Activity >> Reproduce the lines below exactly. Begin with the first, end with the line containing "[374,72,423,83] expensive ->", and leave out the pictures.

The data >>
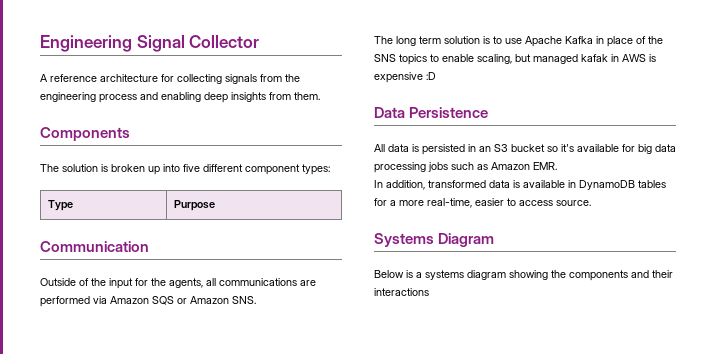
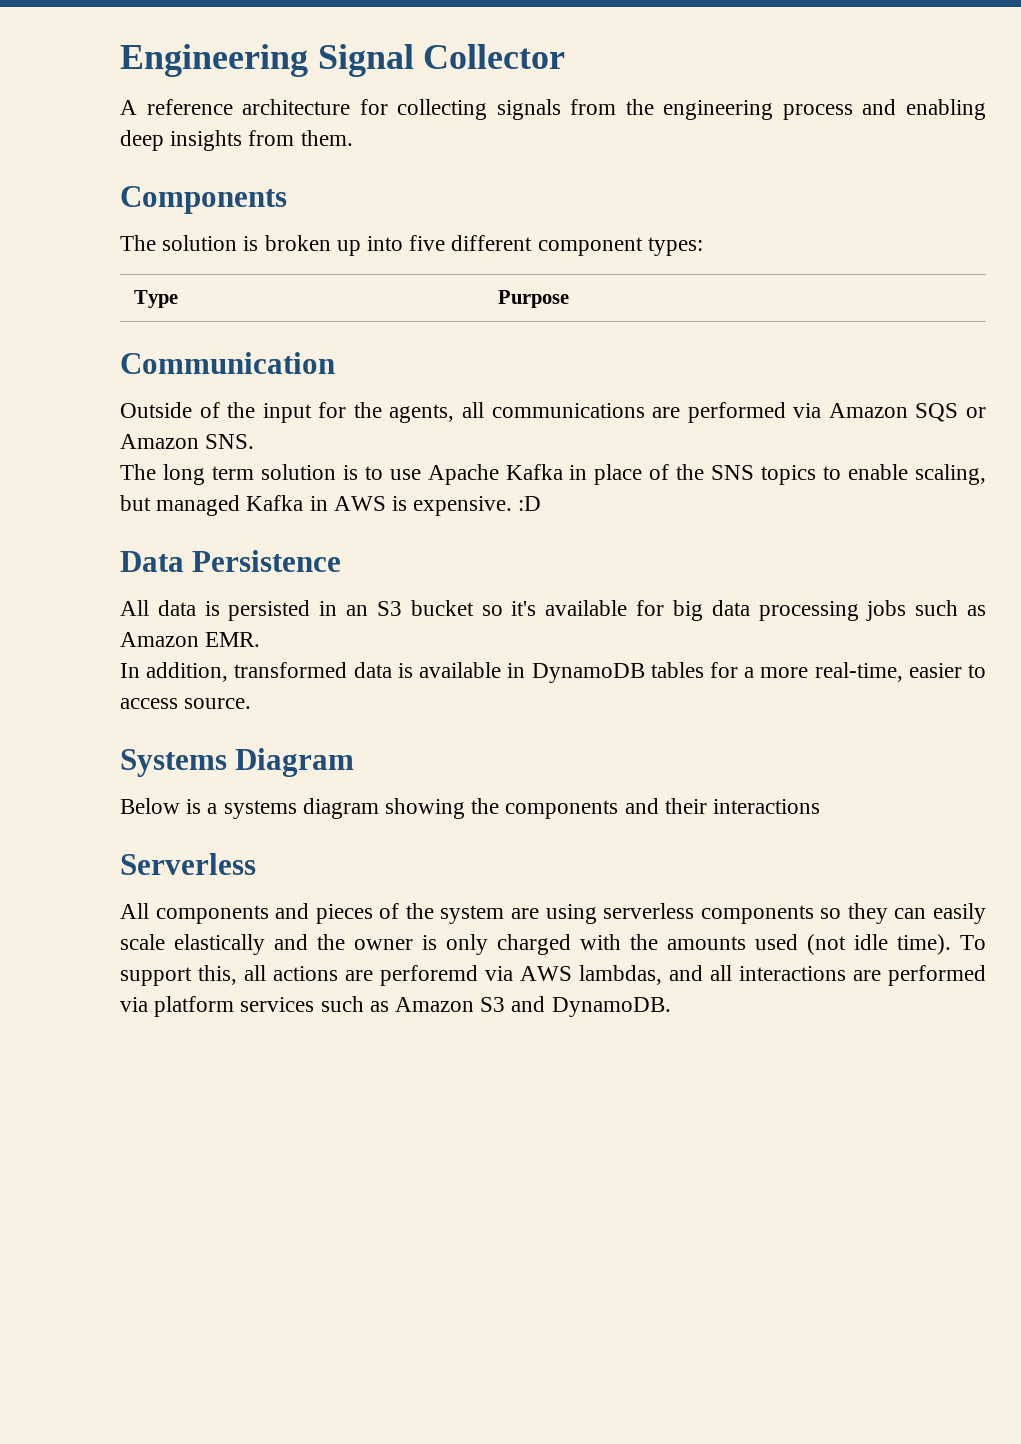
[581,54,608,62] kafak -> [246,495,304,511] Kafka
[374,72,423,83] expensive -> [413,496,513,516] expensive.
(429, 292) none -> [120,853,256,875] [120,903,986,924] [120,934,986,955] [120,965,986,986] [120,996,671,1017] // Serverless // All components and pieces of the system are using serverless components so they can easily scale elastically and the owner is only charged with the amounts used (not idle time). To support this, all actions are perforemd via AWS lambdas, and all interactions are performed via platform services such as Amazon S3 and DynamoDB.

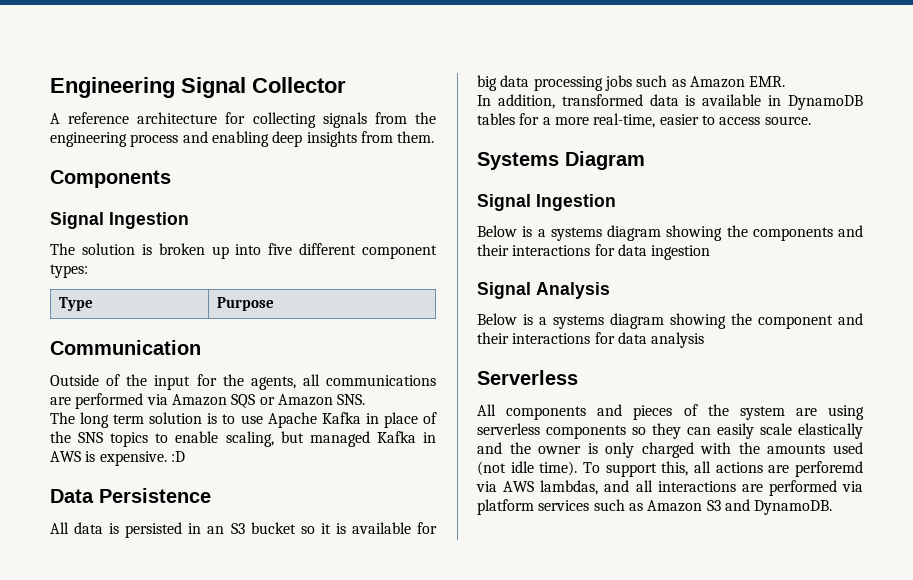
(287, 200) none -> [50,212,189,229] // Signal Ingestion
[511,601,537,616] it's -> [320,523,346,534] it is
(355, 762) none -> [477,194,616,211] // Signal Ingestion
(821, 806) none -> [594,244,711,260] [477,282,610,299] [477,313,863,329] [477,332,705,348] for data ingestion // Signal Analysis // Below is a systems diagram showing the component and their interactions for data analysis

Task solution >>
[581,54,608,62] kafak -> [246,495,304,511] Kafka
[374,72,423,83] expensive -> [413,496,513,516] expensive.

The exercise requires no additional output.